> **Requirement**
Find the word "install" below. Copy each line that has it.

> **Information provided**
----

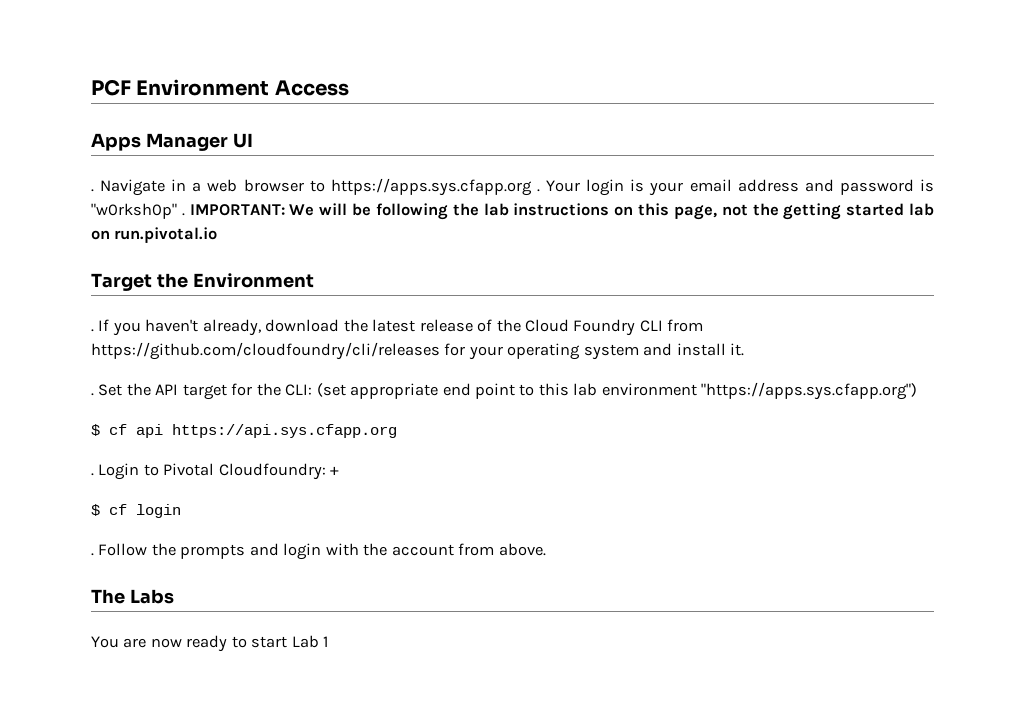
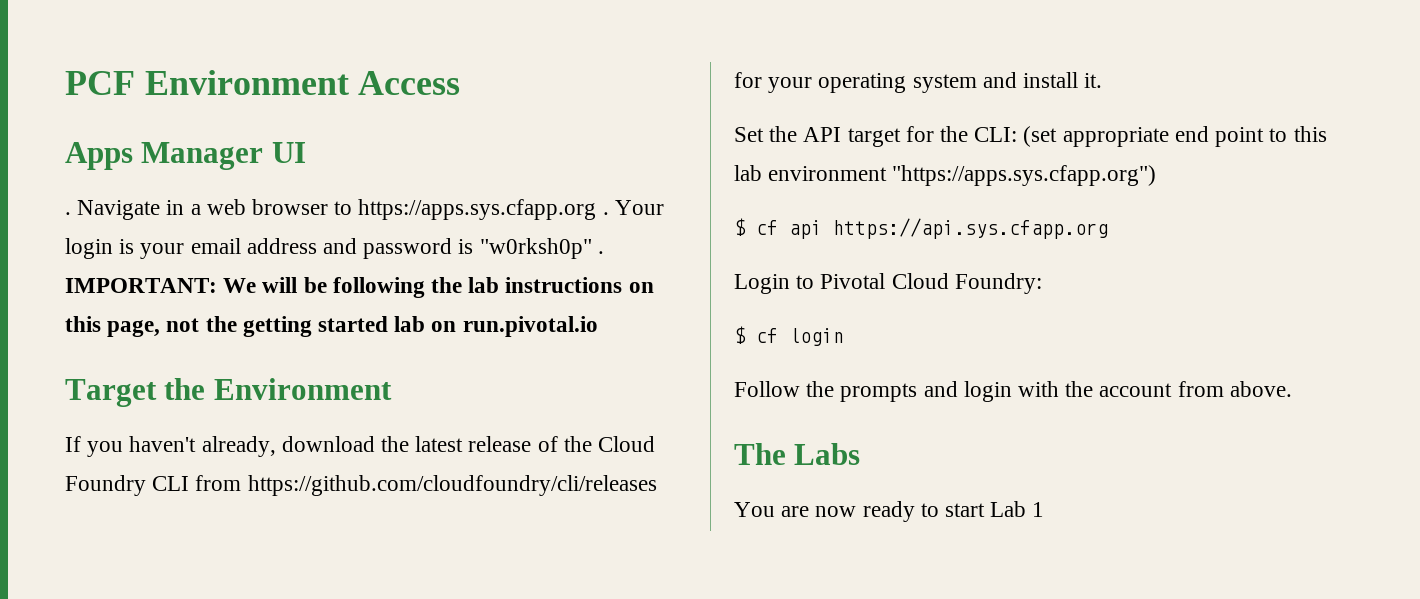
  Target the Environment
- . If you haven't already, download the latest release of the Cloud Foundry CLI from https://github.com/cloudfoundry/cli/releases for your operating system and install it.
- . Set the API target for the CLI: (set appropriate end point to this lab environment "https://apps.sys.cfapp.org")
+ If you haven't already, download the latest release of the Cloud Foundry CLI from https://github.com/cloudfoundry/cli/releases for your operating system and install it.
+ Set the API target for the CLI: (set appropriate end point to this lab environment "https://apps.sys.cfapp.org")
  $ cf api https://api.sys.cfapp.org
- . Login to Pivotal Cloudfoundry: +
+ Login to Pivotal Cloud Foundry:
  $ cf login
- . Follow the prompts and login with the account from above.
+ Follow the prompts and login with the account from above.

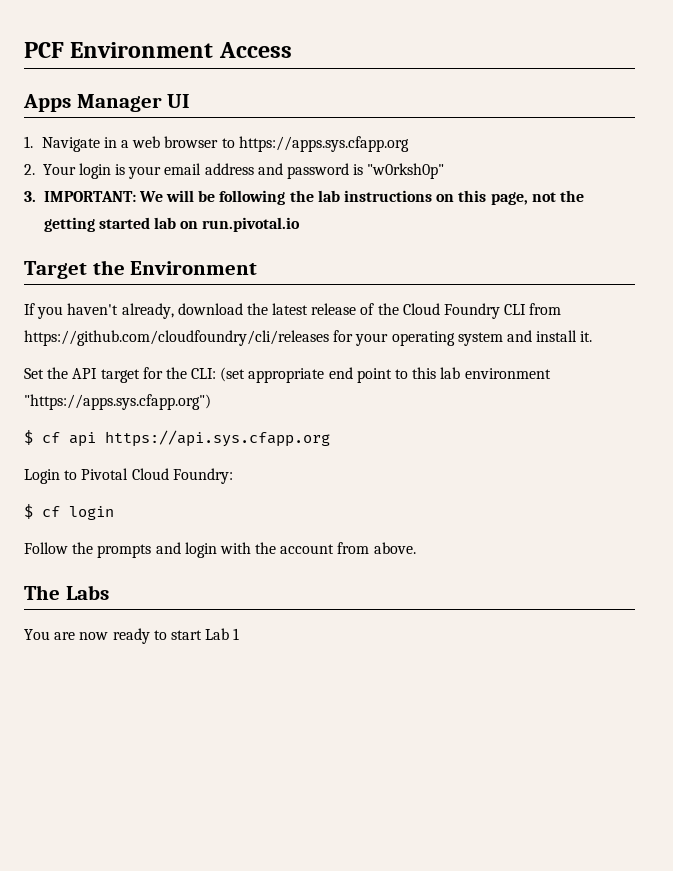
- . Navigate in a web browser to https://apps.sys.cfapp.org . Your login is your email address and password is "w0rksh0p" . IMPORTANT: We will be following the lab instructions on this page, not the getting started lab on run.pivotal.io
+ 1. Navigate in a web browser to https://apps.sys.cfapp.org
+ 2. Your login is your email address and password is "w0rksh0p"
+ 3. IMPORTANT: We will be following the lab instructions on this page, not the getting started lab on run.pivotal.io

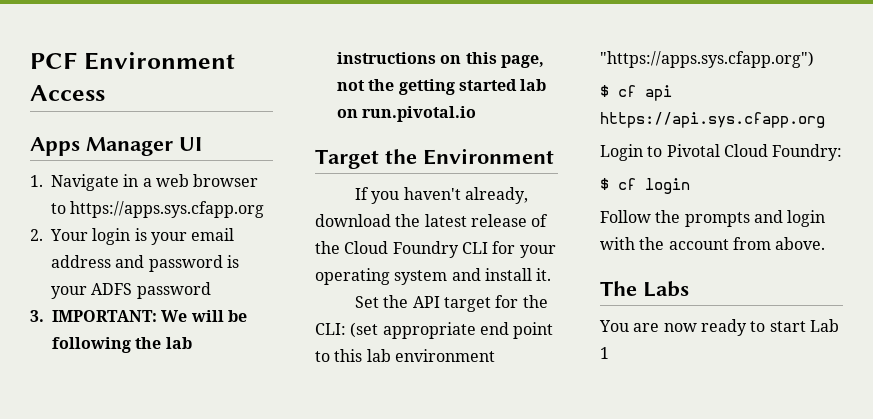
- 2. Your login is your email address and password is "w0rksh0p"
+ 2. Your login is your email address and password is your ADFS password
- If you haven't already, download the latest release of the Cloud Foundry CLI from https://github.com/cloudfoundry/cli/releases for your operating system and install it.
+ If you haven't already, download the latest release of the Cloud Foundry CLI for your operating system and install it.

----

> **Problem solution**
- . If you haven't already, download the latest release of the Cloud Foundry CLI from https://github.com/cloudfoundry/cli/releases for your operating system and install it.
+ If you haven't already, download the latest release of the Cloud Foundry CLI from https://github.com/cloudfoundry/cli/releases for your operating system and install it.
- If you haven't already, download the latest release of the Cloud Foundry CLI from https://github.com/cloudfoundry/cli/releases for your operating system and install it.
+ If you haven't already, download the latest release of the Cloud Foundry CLI for your operating system and install it.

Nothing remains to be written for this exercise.